In connection with the Offering, the Company paid the Agent and members of the Selling Group a cash commission equal to 6% of the gross proceeds of the Offering and issued 948,337 non-transferable Broker Warrants (each, a “Broker Warrant”), each Broker Warrant exercisable to acquire one Common Share at the Issue Price until March 20, 2028.
Eric Sprott, through 2176423 Ontario Limited, a corporation beneficially owned by him, acquired 3,538,461 units for a total consideration of $4,599,999.30.
Certain officers, directors and insiders of the Company have acquired a total of 3,620,010 Units in connection with the Offering.
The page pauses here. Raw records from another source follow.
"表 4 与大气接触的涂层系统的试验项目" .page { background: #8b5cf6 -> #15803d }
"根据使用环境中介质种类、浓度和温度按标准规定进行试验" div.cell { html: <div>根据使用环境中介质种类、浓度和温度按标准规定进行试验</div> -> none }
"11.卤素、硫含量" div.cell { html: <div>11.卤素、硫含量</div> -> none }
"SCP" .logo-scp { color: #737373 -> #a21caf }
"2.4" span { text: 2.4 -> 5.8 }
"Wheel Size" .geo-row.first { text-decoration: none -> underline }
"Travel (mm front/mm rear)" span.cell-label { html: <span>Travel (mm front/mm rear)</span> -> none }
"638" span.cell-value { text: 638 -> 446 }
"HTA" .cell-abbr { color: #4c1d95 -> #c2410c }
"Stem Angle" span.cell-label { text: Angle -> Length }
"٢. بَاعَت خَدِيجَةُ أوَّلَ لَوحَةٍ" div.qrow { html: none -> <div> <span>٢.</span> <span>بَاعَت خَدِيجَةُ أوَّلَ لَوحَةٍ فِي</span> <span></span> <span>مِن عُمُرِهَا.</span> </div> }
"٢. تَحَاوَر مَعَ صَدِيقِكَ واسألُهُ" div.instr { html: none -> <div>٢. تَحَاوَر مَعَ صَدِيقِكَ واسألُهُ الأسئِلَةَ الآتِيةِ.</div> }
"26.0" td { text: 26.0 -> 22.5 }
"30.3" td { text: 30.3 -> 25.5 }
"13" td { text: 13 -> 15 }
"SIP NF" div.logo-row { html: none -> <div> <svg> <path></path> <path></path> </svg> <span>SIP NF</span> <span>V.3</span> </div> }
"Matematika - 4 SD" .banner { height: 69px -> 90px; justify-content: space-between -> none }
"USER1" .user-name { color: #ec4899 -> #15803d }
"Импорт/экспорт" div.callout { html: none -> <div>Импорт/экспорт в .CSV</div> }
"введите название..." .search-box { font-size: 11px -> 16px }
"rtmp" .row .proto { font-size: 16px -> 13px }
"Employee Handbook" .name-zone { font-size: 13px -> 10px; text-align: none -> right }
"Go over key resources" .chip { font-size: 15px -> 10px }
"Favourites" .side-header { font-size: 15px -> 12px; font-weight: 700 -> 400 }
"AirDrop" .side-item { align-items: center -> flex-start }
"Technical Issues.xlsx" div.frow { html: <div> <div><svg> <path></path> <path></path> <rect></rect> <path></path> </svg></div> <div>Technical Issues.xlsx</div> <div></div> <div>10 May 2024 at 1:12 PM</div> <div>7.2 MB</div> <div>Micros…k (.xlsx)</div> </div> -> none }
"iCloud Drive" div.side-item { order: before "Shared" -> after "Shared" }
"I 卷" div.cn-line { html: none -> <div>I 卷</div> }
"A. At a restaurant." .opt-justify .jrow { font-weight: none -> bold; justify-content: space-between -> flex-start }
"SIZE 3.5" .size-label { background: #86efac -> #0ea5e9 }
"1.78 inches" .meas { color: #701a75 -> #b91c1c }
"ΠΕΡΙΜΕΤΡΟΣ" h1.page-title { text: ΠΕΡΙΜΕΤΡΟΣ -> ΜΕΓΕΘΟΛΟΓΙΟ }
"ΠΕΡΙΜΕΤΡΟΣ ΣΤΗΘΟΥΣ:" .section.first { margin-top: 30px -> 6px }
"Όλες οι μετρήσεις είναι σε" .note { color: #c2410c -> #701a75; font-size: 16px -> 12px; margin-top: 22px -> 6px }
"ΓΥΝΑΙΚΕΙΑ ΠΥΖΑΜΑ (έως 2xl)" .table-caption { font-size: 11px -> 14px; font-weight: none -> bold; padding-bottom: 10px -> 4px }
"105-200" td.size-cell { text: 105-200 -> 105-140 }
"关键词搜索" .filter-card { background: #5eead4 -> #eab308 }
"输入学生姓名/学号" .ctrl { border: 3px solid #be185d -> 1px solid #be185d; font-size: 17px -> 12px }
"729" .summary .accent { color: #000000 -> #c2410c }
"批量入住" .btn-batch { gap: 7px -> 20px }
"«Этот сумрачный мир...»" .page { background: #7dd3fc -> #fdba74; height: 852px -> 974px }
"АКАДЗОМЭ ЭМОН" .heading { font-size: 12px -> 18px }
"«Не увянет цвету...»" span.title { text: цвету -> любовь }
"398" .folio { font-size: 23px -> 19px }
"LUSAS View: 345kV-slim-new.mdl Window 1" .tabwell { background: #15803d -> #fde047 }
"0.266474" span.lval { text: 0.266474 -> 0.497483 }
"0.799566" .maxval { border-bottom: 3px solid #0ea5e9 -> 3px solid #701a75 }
Their participation in the Offering therefore constitutes a “related-party transaction” within the meaning of Multilateral Instrument 61-101 – Protection of Minority Security Holders in Special Transactions (“MI 61-101”). The Company is relying on the exemption from formal valuation and minority shareholder approval requirements provided under Sections 5.5(a) and 5.7(a) of MI 61-101 on the basis that participation in the private placement by insiders will not exceed 25% of the fair market value of the Company’s market capitalization. The Company did not file a Material Change Report 21 days prior to the closing of the Offering because the details of the Offering and the participation of each of the Company’s “Related Parties” were not settled until shortly before the closing of the Offering, and the Company wished to close the Offering on an expedited basis for sound business reasons.
The Units were offered for sale pursuant to the Listed Issuer Financing Exemption under Part 5A of National Instrument 45-106 – Prospectus Exemption, as amended by CSA Coordinated Blanket Order 45-935 – Exemption from certain conditions of the Listed Issuer Financing Exemption (collectively, the “Listed Issuer Financing Exemption”), in all provinces of Canada, except Quebec, and other eligible jurisdictions, including the United States. Securities issued under the listed issuer financing exemption will not be subject to statutory hold periods in accordance with applicable Canadian securities laws.
This press release does not constitute an offer to sell or the solicitation of an offer to buy securities in the United States or any jurisdiction in which such offer, solicitation or sale would be unlawful prior to qualification or registration under the securities laws of such jurisdiction. The securities being offered have not been, and will not be, registered under the U.S. Securities Act, and such securities may not be offered or sold within the United States or for the account or benefit of the United States, absent registration or an applicable exemption from the registration requirements of the U.S. Securities Act and applicable U.S. state securities laws.